_REQUIREMENT_
Wherever the word "Fomalhaut" occurs in the listing, copy the whole line.
══ DATASET EXTRACT
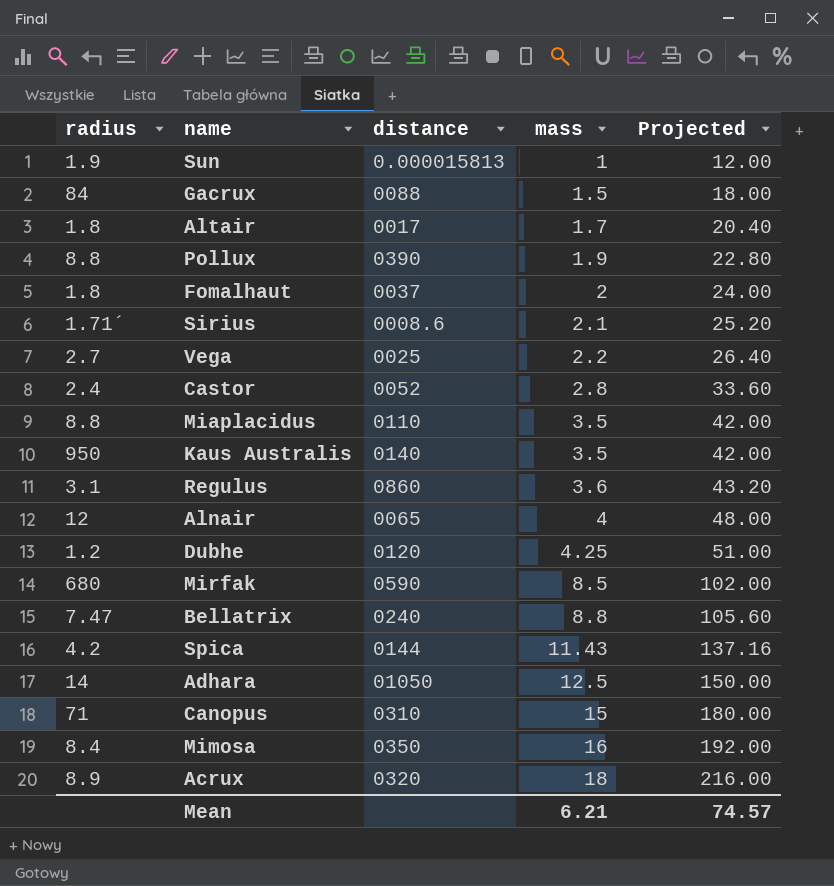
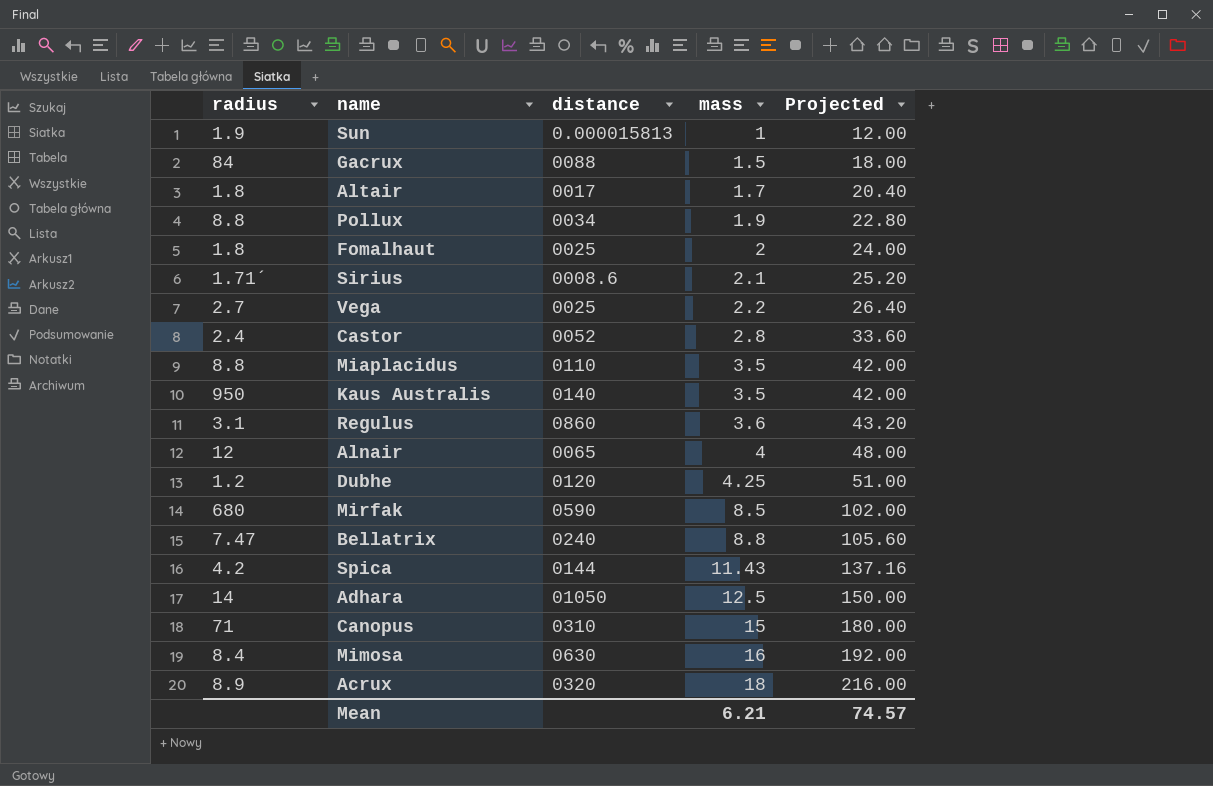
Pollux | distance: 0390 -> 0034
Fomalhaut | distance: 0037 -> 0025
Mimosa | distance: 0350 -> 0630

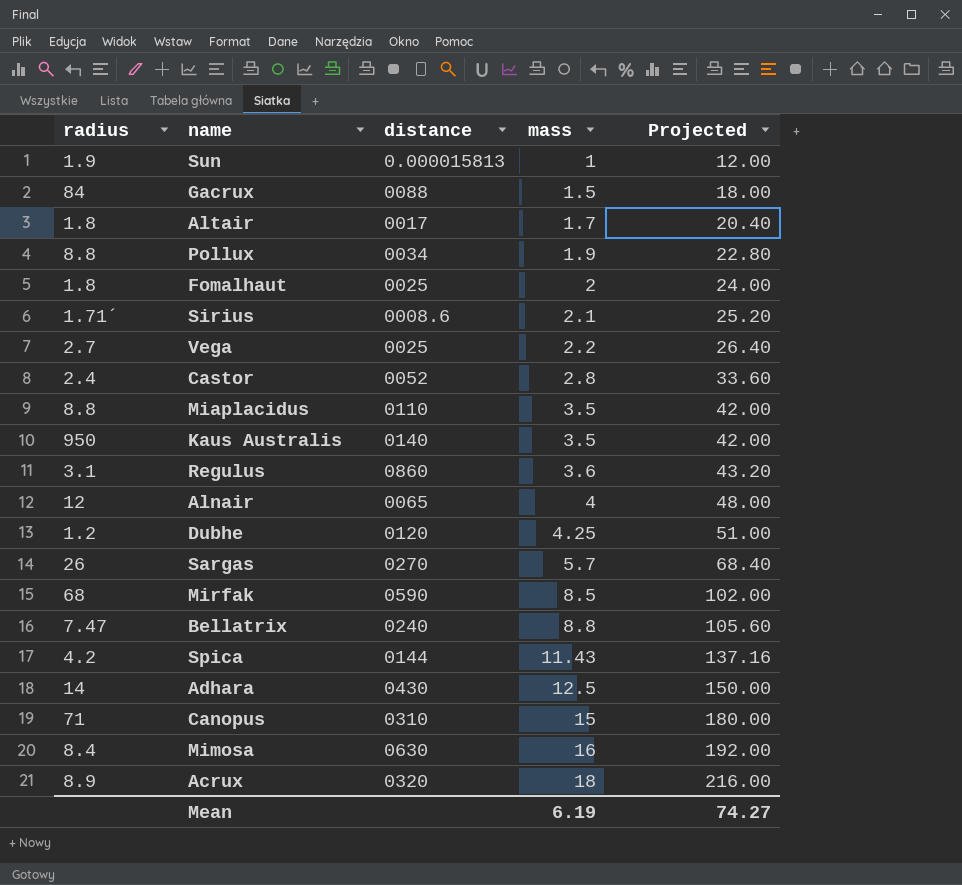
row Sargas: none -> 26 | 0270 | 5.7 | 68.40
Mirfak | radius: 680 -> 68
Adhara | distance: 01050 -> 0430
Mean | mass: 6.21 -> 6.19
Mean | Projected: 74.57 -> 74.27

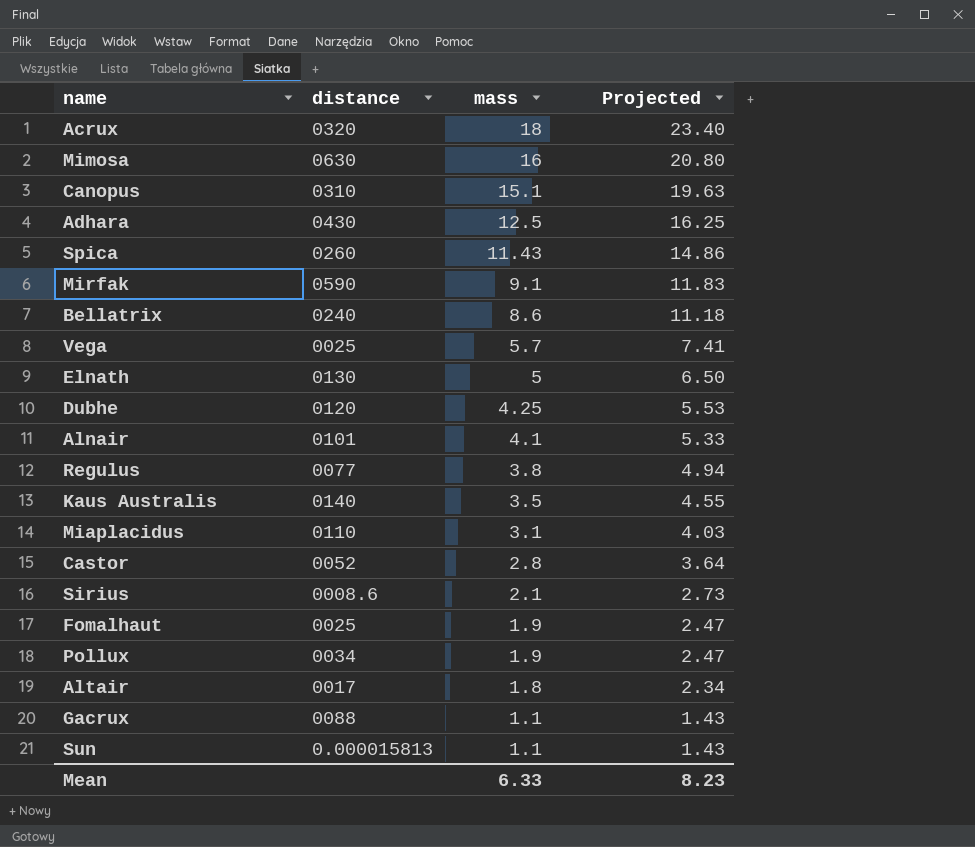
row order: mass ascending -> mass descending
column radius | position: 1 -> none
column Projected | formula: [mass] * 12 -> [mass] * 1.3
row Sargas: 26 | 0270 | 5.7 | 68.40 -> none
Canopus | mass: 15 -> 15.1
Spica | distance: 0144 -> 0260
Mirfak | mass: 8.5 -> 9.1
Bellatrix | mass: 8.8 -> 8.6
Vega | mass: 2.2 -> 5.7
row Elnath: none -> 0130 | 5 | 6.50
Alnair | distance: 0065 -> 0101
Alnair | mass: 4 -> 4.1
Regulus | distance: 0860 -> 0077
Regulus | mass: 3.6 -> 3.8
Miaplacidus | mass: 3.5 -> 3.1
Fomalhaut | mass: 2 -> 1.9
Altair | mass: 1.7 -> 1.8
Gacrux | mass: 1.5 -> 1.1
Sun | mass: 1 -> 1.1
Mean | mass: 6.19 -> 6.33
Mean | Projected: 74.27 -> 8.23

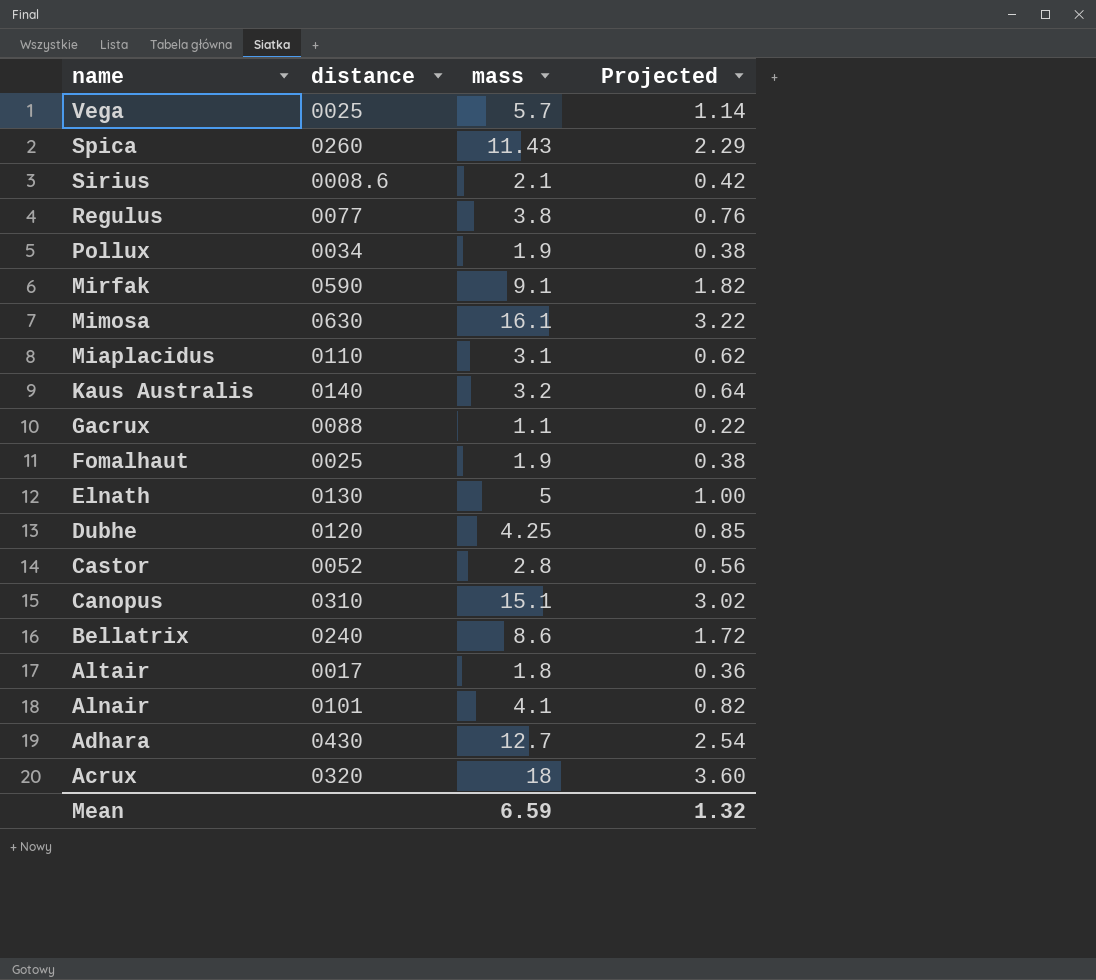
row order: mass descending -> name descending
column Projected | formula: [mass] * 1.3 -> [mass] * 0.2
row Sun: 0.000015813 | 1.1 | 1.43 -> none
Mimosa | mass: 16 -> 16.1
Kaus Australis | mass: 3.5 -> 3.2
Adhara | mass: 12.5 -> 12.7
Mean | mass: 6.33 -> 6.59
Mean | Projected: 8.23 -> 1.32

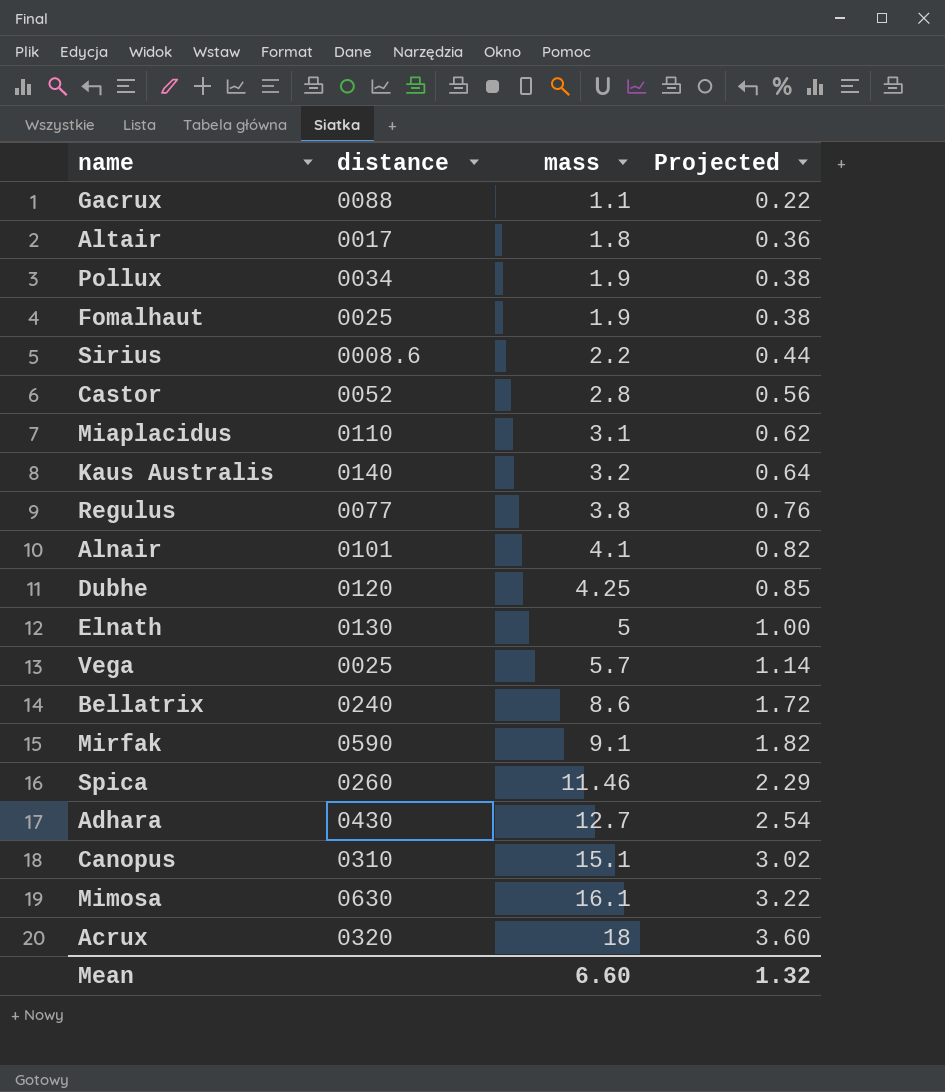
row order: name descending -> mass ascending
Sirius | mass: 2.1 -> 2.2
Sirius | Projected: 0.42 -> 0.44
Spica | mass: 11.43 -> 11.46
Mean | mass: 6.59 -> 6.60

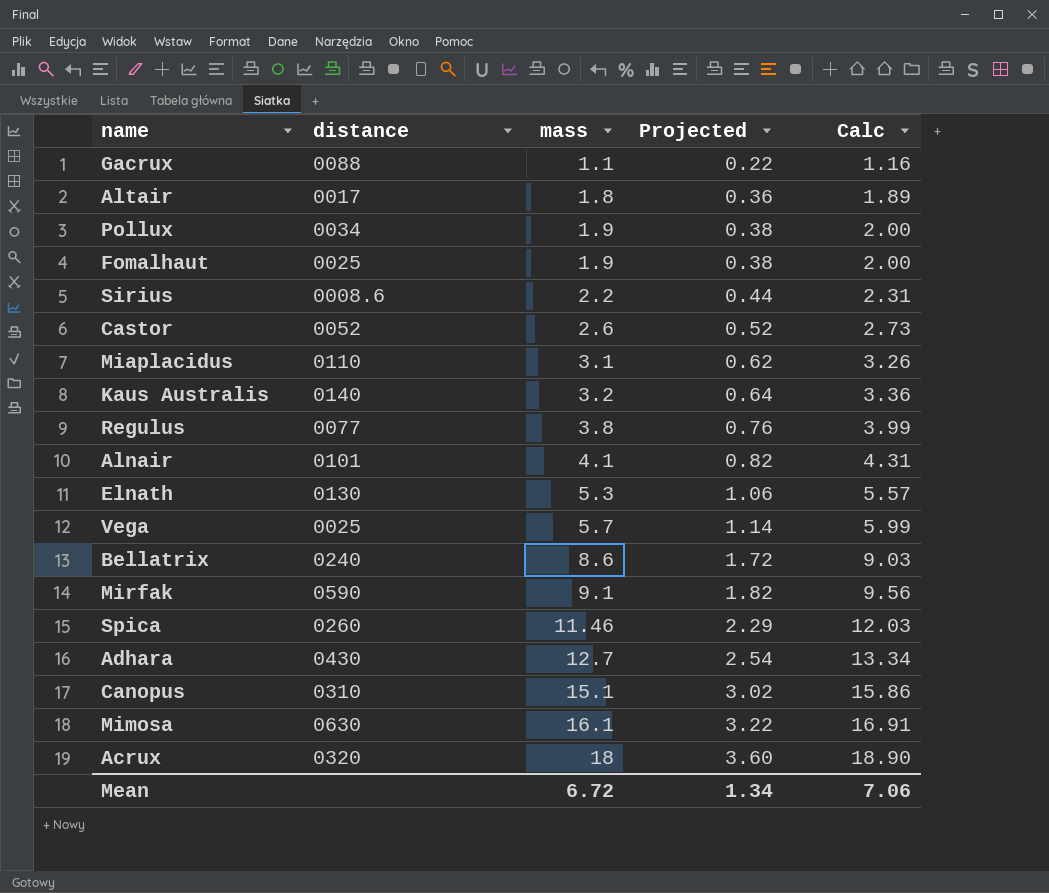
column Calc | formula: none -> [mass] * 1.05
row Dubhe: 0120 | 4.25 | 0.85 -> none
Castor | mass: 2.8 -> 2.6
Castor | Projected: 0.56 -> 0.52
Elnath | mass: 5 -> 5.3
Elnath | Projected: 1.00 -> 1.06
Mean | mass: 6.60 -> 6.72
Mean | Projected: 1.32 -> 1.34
════
_RESULT FOR THIS TASK_
Fomalhaut | distance: 0037 -> 0025
Fomalhaut | mass: 2 -> 1.9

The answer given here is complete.